The boy had no idea what she was thinking. He tried a hopeful grin. “Any eggs?”
After the night she’d had, Hazel didn’t give a toss for his feelings. “You lied to me.”
At least he didn’t deny it. “What about?”
“The laptop. You said you found it.”
His eyes flickered warily. “I did.”
“No, you didn’t. The man put it down for a minute while he washed his hands. While he was still soapy, you were sprinting across the forecourt with the thing under your arm!”
Saturday considered his options. “He told you that?”
“That’s what he tol
d me.”
“You know you can’t believe a word he says. A man like that? A man with that kind of stuff on his computer?”
Hazel breathed heavily at him. But perhaps she owed him something of an explanation. “It was his son’s computer. He’d borrowed it without knowing what was on it.”
“You believe that? You don’t believe me, but you believe that?”
“Yes, I do,” said Hazel firmly. “The boy’s fourteen years old. About the only age at which a normal human being can be forgiven for being curious about … that kind of stuff. Well, I’m pretty sure he won’t have free Internet access again until he’s old enough to know when to switch the computer off. Which just leaves you and your thieving.”
Saturday braced himself. “Do you want me to leave?”
“No, I don’t want you to leave,” snapped Hazel. “I want you to stop stealing things!”
“I have.”
Hazel rolled her eyes. “Yeah, right!”
But Saturday was quietly insistent. “I have. I told you I would when I moved in here, and I have. I can’t change stuff that happened before.”
It was certainly true that no one can change the past. “Really? You’ve gone cold turkey?”
He was a little scared of her in this mood, but he managed a chuckle at that. “Really.”
“Well … good,” said Hazel severely. “Now, for pity’s sake go and get yourself cleaned up. After breakfast we’re going shopping.”
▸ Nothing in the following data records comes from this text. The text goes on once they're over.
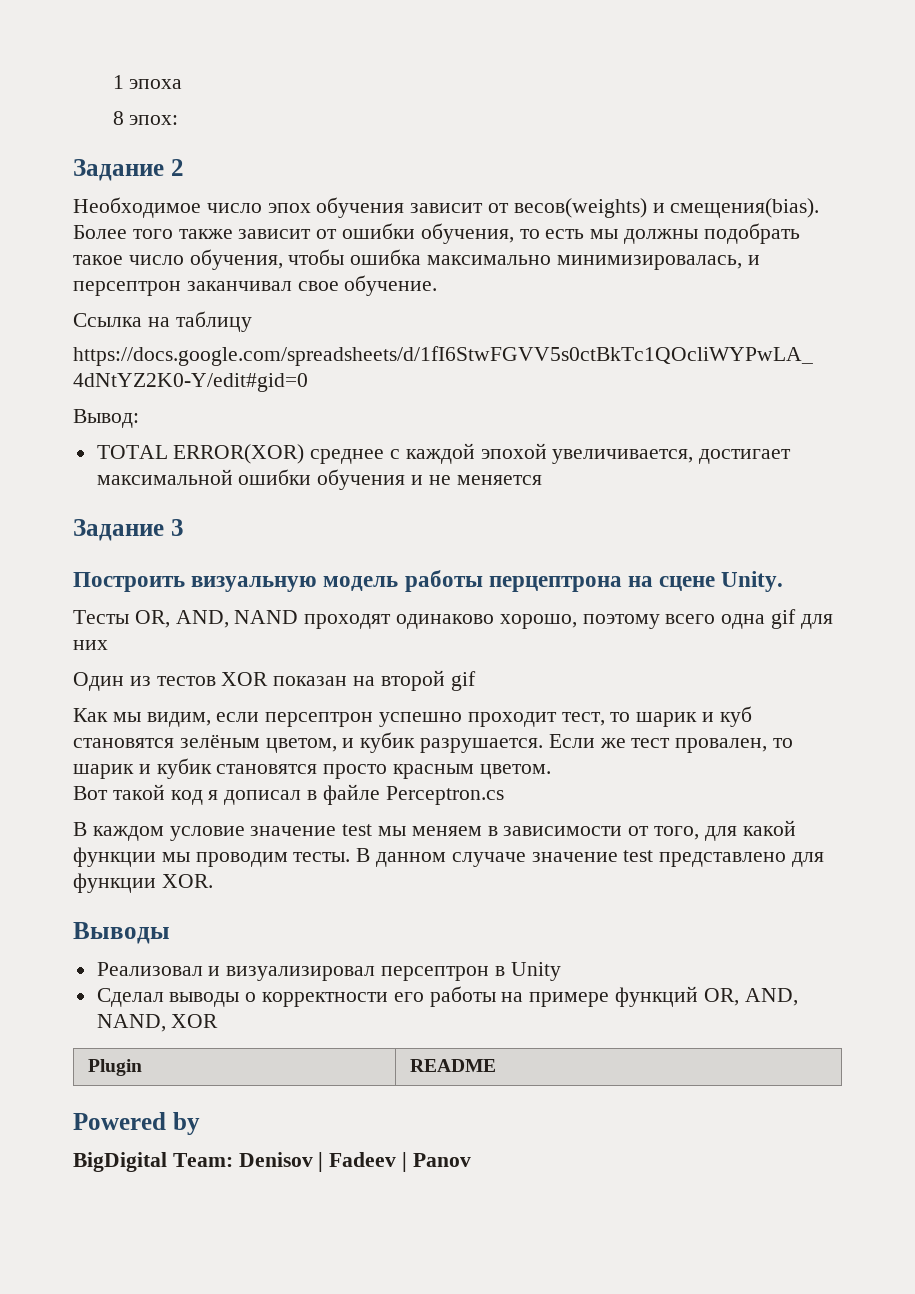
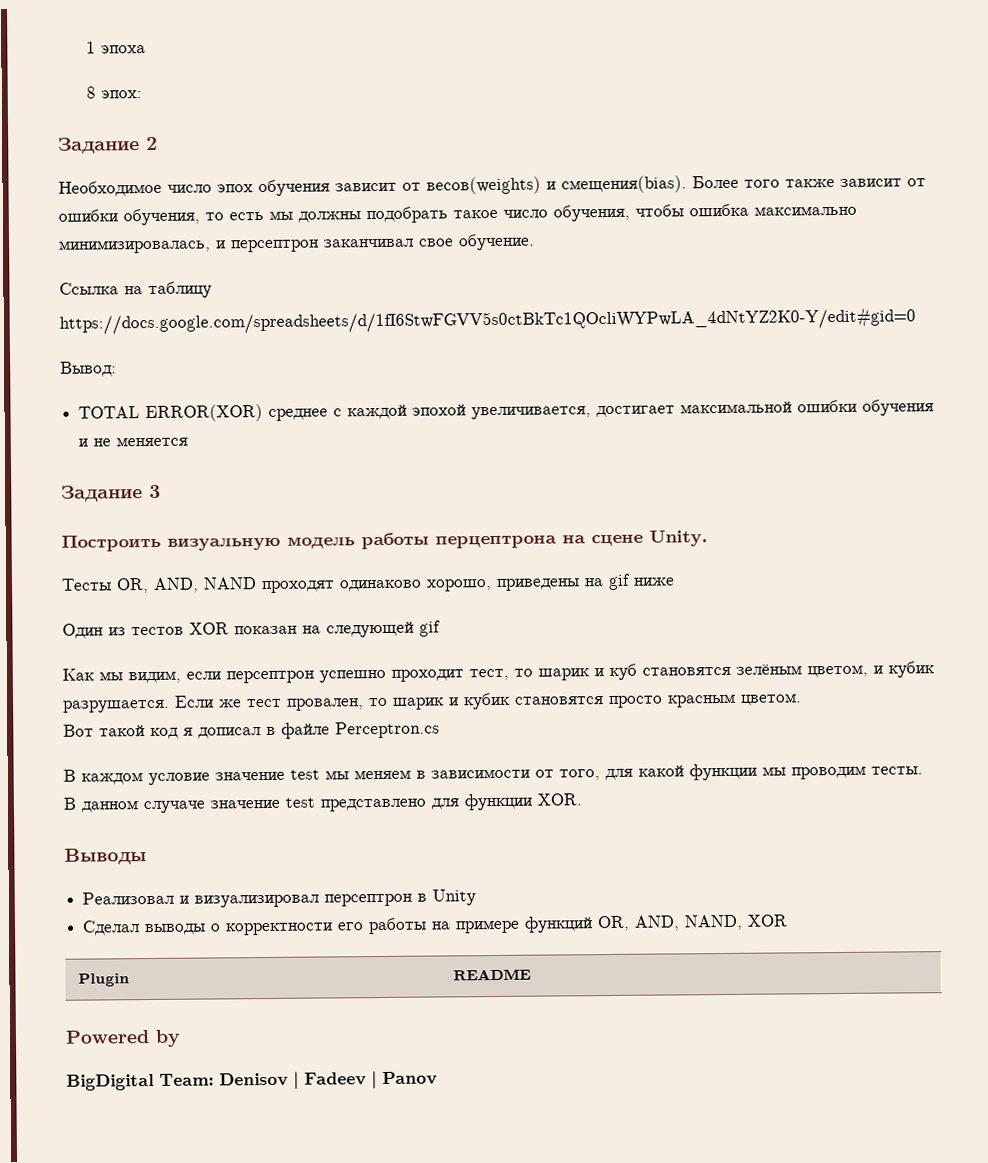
- Тесты OR, AND, NAND проходят одинаково хорошо, поэтому всего одна gif для них
+ Тесты OR, AND, NAND проходят одинаково хорошо, приведены на gif ниже
- Один из тестов XOR показан на второй gif
+ Один из тестов XOR показан на следующей gif

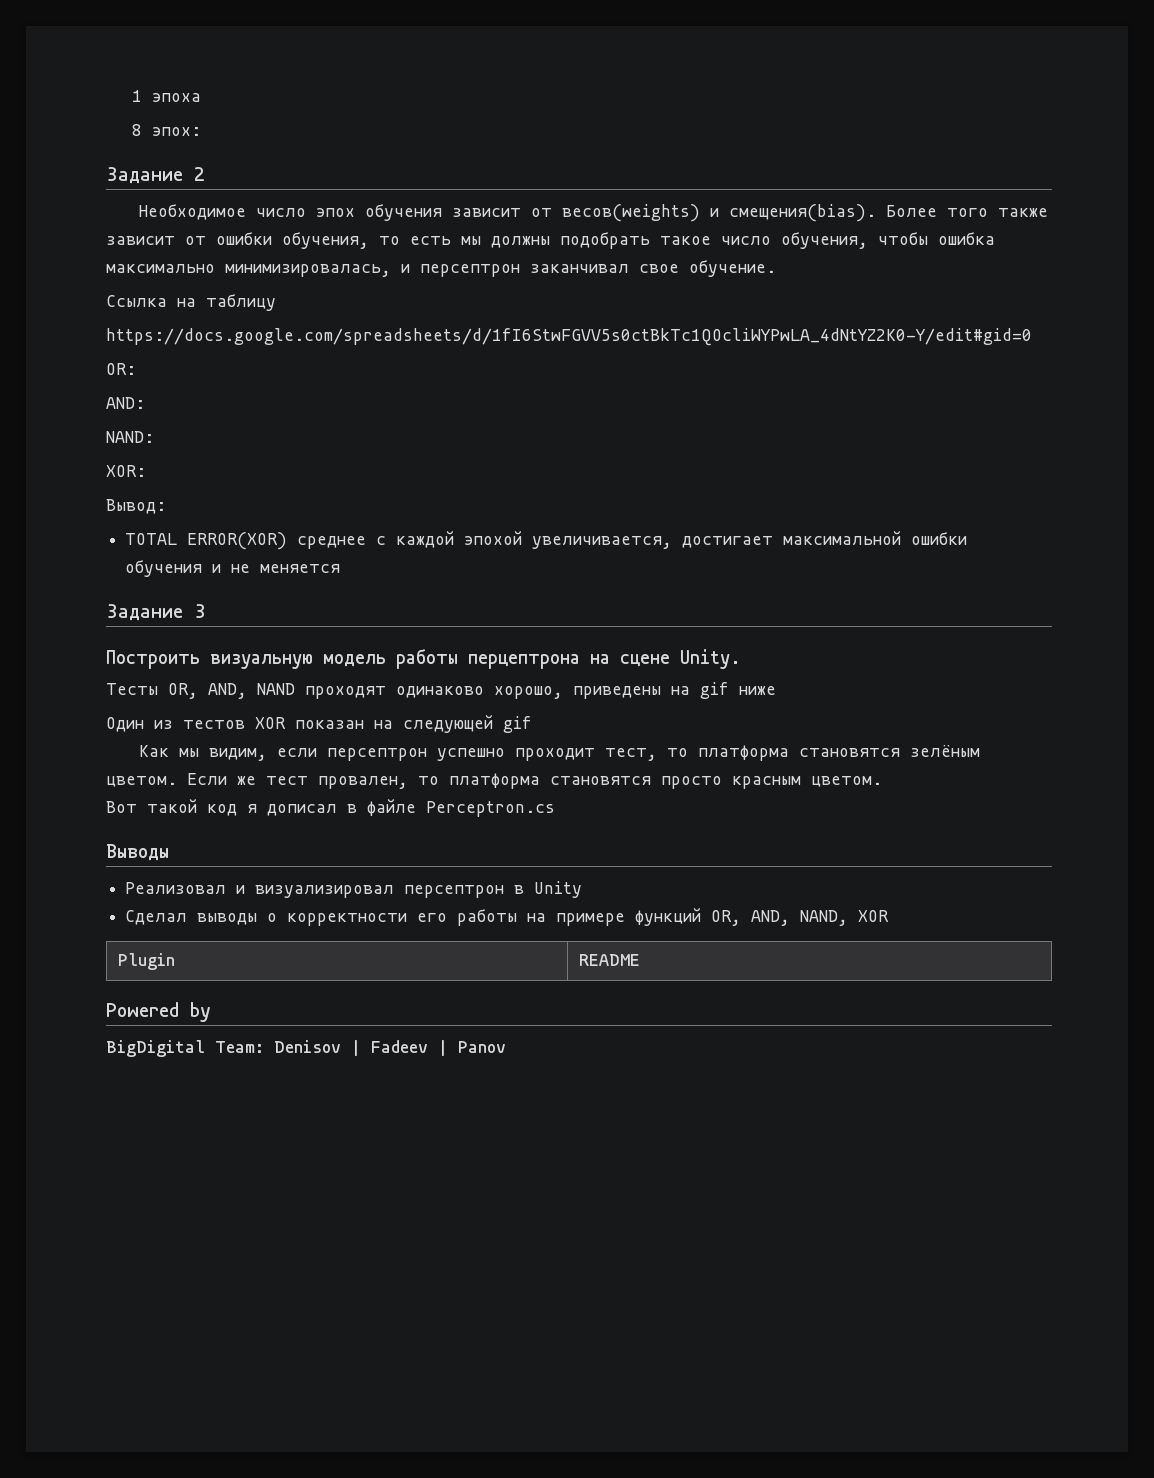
+ OR:
+ AND:
+ NAND:
+ XOR:
- Как мы видим, если персептрон успешно проходит тест, то шарик и куб становятся зелёным цветом, и кубик разрушается.
+ Как мы видим, если персептрон успешно проходит тест, то платформа становятся зелёным цветом.
- Если же тест провален, то шарик и кубик становятся просто красным цветом.
+ Если же тест провален, то платформа становятся просто красным цветом.
- В каждом условие значение test мы меняем в зависимости от того, для какой функции мы проводим тесты. В данном случаче значение test представлено для функции XOR.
He stared at her. “Again?”
“Again.”
* * *
While Saturday tried out his new sleep attire, Hazel sat up late with a book, waiting for the sound of a key in her lock. But Ash didn’t come, and at two in the morning she gave up and went to bed.
He came the next night. Hazel had finished her book and moved on to a stack of magazines. Even so, she was struggling to keep her eyes open. Then Patience gave a soft whine and sat up, tail twitching, and Ash came in from the kitchen. He didn’t look particularly surprised to see Hazel waiting for him. He didn’t look particularly happy, either.
He was a tall man with a big frame, a frame designed to carry a lot more weight than it had in the time Hazel had known him. And like many big men who don’t wish to appear intimidating, he’d developed a way of stooping slightly, like a bear caught with its head in a trash can. He was doing it now. “Are you still angry with me?”